Dans cet article, les chercheurs rapportent les résultats inédits d'une étude géomorphologique et sédimentologique systématique d'un petit marais côtier situé immédiatement à l'ouest de la ville minoenne de Malia. L’étude de 17 carottes sédimentaires montre qu'un tsunami a impacté les environnements côtiers au cours de la fin de l’âge du Bronze, au moment de l'éruption du volcan Santorin. Les analyses sédimentologiques, de la microfaune marine, fournissent une description des dépôts du tsunami dans un contexte paléogéographique précis. Ils révèlent un événement érosif généralisé suivi localement d’un fin dépôt de sable comprenant une faune marine, plusieurs centaines de mètres à l’intérieur des terres. Ces résultats démontrent qu'un tsunami résultant de l'éruption de Santorin a atteint le marais de Malia au pied de l'un des principaux centres palatiaux de la Crète.
Alors que la date exacte de l'éruption est toujours difficile à établir et reste un enjeu scientifique majeur pour l’histoire de la Méditerranée orientale, la chronologie obtenue à partir de 50 datations radiocarbones suggère que le tsunami et l'éruption ont eu lieu au 16e s. avant notre ère. Ces datations permettent à la fois d’écarter l’idée que le tsunami a eu un rôle direct et brutal expliquant la fin de la civilisation minoenne et de proposer une chronologie compatible avec la chronologie archéologique classique.
Les modélisations les plus récentes suggèrent la génération de vagues extrêmes sur la côte nord de la Crète, de plusieurs mètres à plus de 20 m de haut. Les dépôts de tsunami étudiés et les observations archéologiques réalisées à Malia permettent de préciser cette ampleur. En effet, ils suggèrent que le tsunami n'a pas eu d'impact direct sur la partie principale de la ville minoenne établie sur un plateau situé 8-14 m au-dessus du niveau actuel de la mer. En revanche la submersion par les eaux marines a pu parcourir plusieurs centaines de mètres dans les basses plaines comme pour le marais de Malia et ses alentours, et les vagues de déferlement ont pu localement atteindre des hauteurs importantes, jusqu’à 8 m à Malia.

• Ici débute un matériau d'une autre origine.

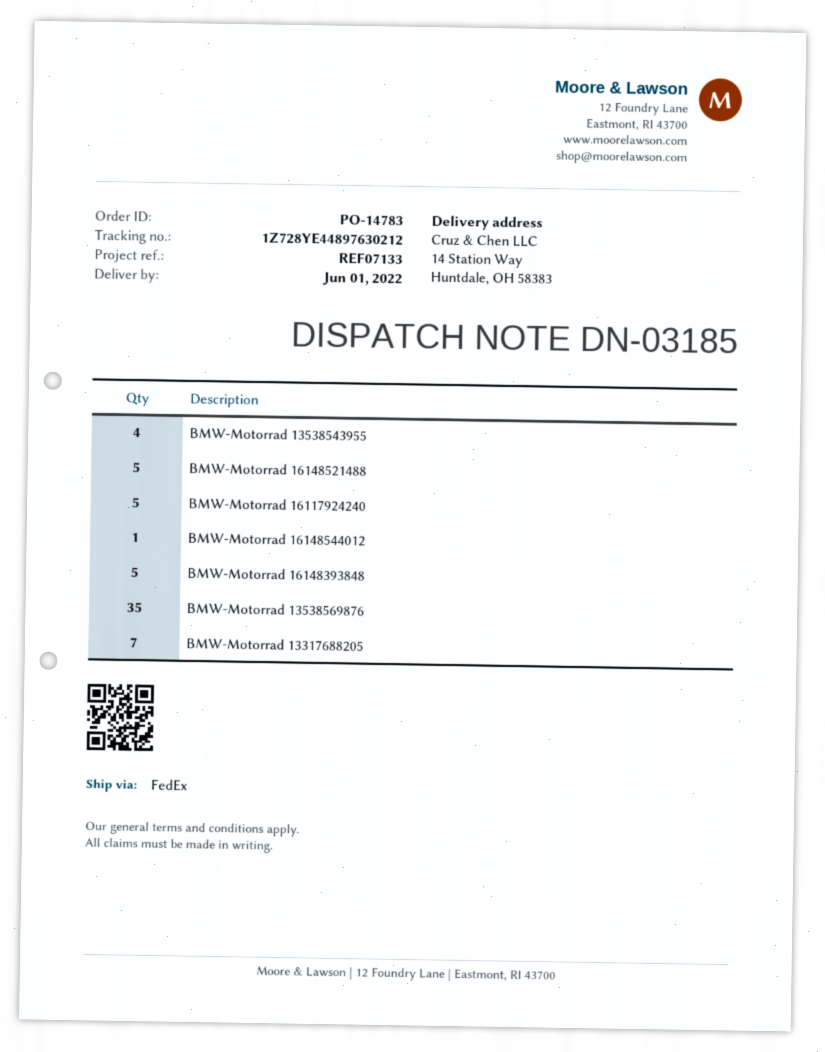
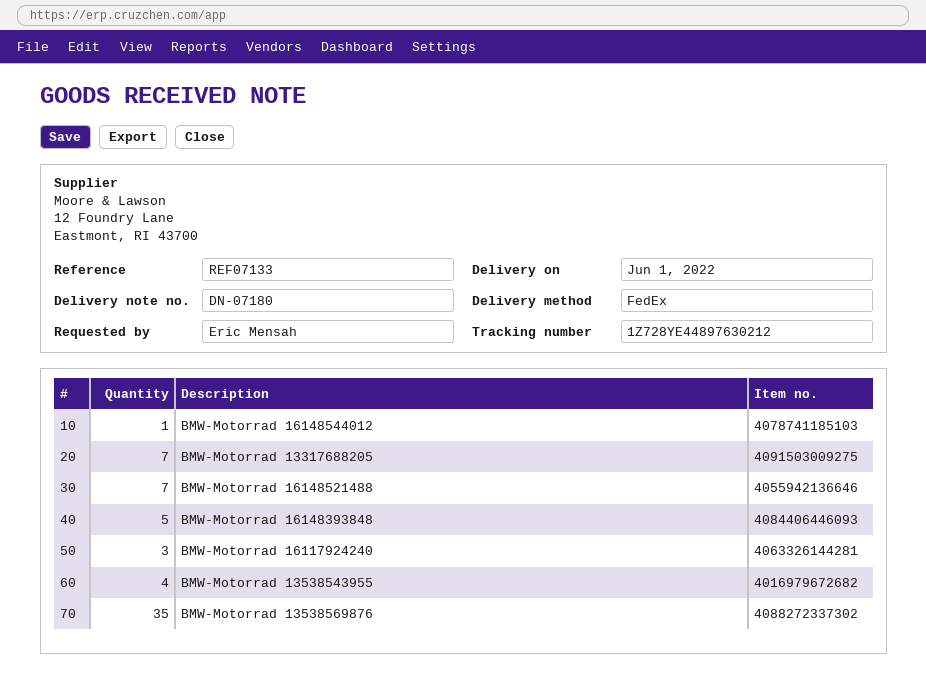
delivery note number: DN-03185 -> DN-07180
BMW-Motorrad 16148521488: 5 -> 7
BMW-Motorrad 16117924240: 5 -> 3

Ainsi cette découverte ouvre le champ à de nouvelles recherches sur le tsunami de l'âge du bronze afin de découvrir des preuves dans d’autres espaces de Crète septentrionale pour mieux cerner les conséquences sur les installations littorales et les espaces cultivés par les minoens à l’échelle régionale et plus généralement afin de pleinement comprendre l'impact géographique de l'éruption et ses conséquences sur la civilisation minoenne.
Cette étude est le fruit d’une recherche collective associant spécialistes des environnements du passé et archéologues. Elle a été principalement soutenue par plusieurs institutions françaises et en particulier le CNRS via le programme Paleomex du Chantier MISTRALs-Méditerranée, l’Ecole Française d’Athènes qui fouille le site de Malia, le Labex DYNAMITE, l’Institut Universitaire de France et les Universités de Paris-Est Créteil et de Paris Panthéon-Sorbonne.

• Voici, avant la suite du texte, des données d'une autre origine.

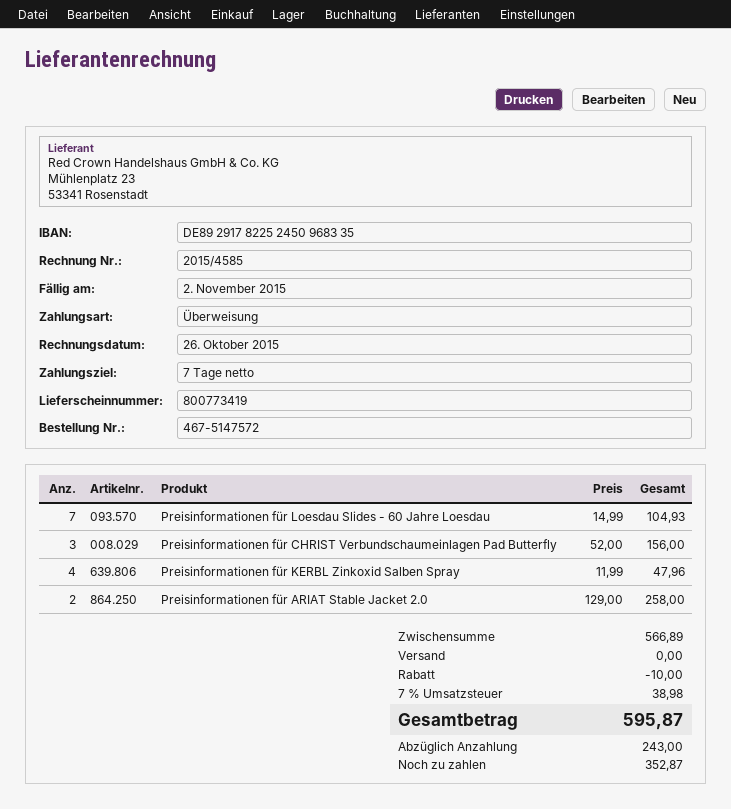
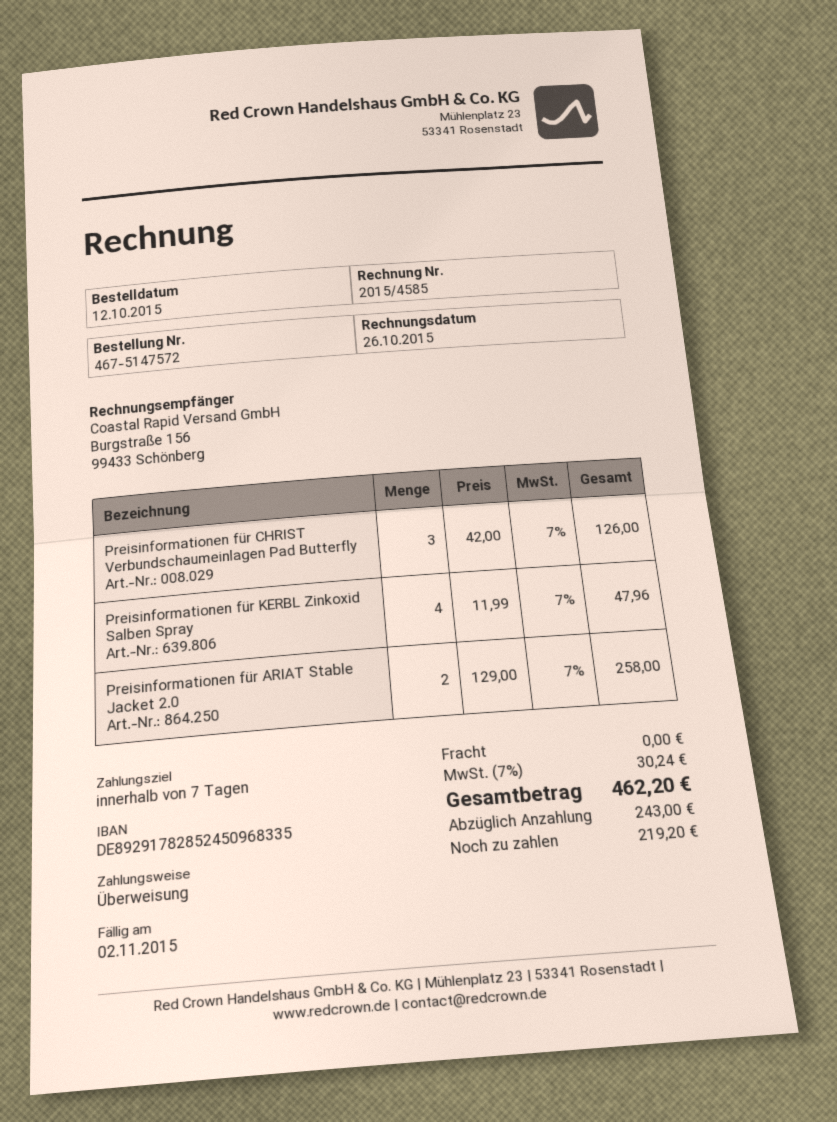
bank account: DE89291782252450968335 -> DE89291782852450968335
Preisinformationen für Loesdau Slides - 60 Jahre Loesdau: 7 x 14.99 = 104.93 -> none
Preisinformationen für CHRIST Verbundschaumeinlagen Pad Butterfly: 3 x 52.00 = 156.00 -> 3 x 42.00 = 126.00
discount: 10.00 -> none
tax: 7% = 38.98 -> 7% = 30.24
total: 595.87 -> 462.20
balance: 352.87 -> 219.20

Laboratoires CNRS impliqués
- Laboratoire de Géographie Physique : Environnements Quaternaires et Actuels (LGP – CNRS / Université Panthéon Sorbonne / Université Paris-Est Créteil Val-de-Marne)
- Archéologies et Sciences de l'Antiquité (ArScAn – CNRS / Université Panthéon Sorbonne / Université Paris Nanterre / Ministère de la Culture)
- Environnement, ville et société (EVS - CNRS / Ecole nationale des travaux publics d’Etat / ENS Lyon / ENSA Lyon / Université Jean Monnet / Université Lyon 3 Jean Moulin)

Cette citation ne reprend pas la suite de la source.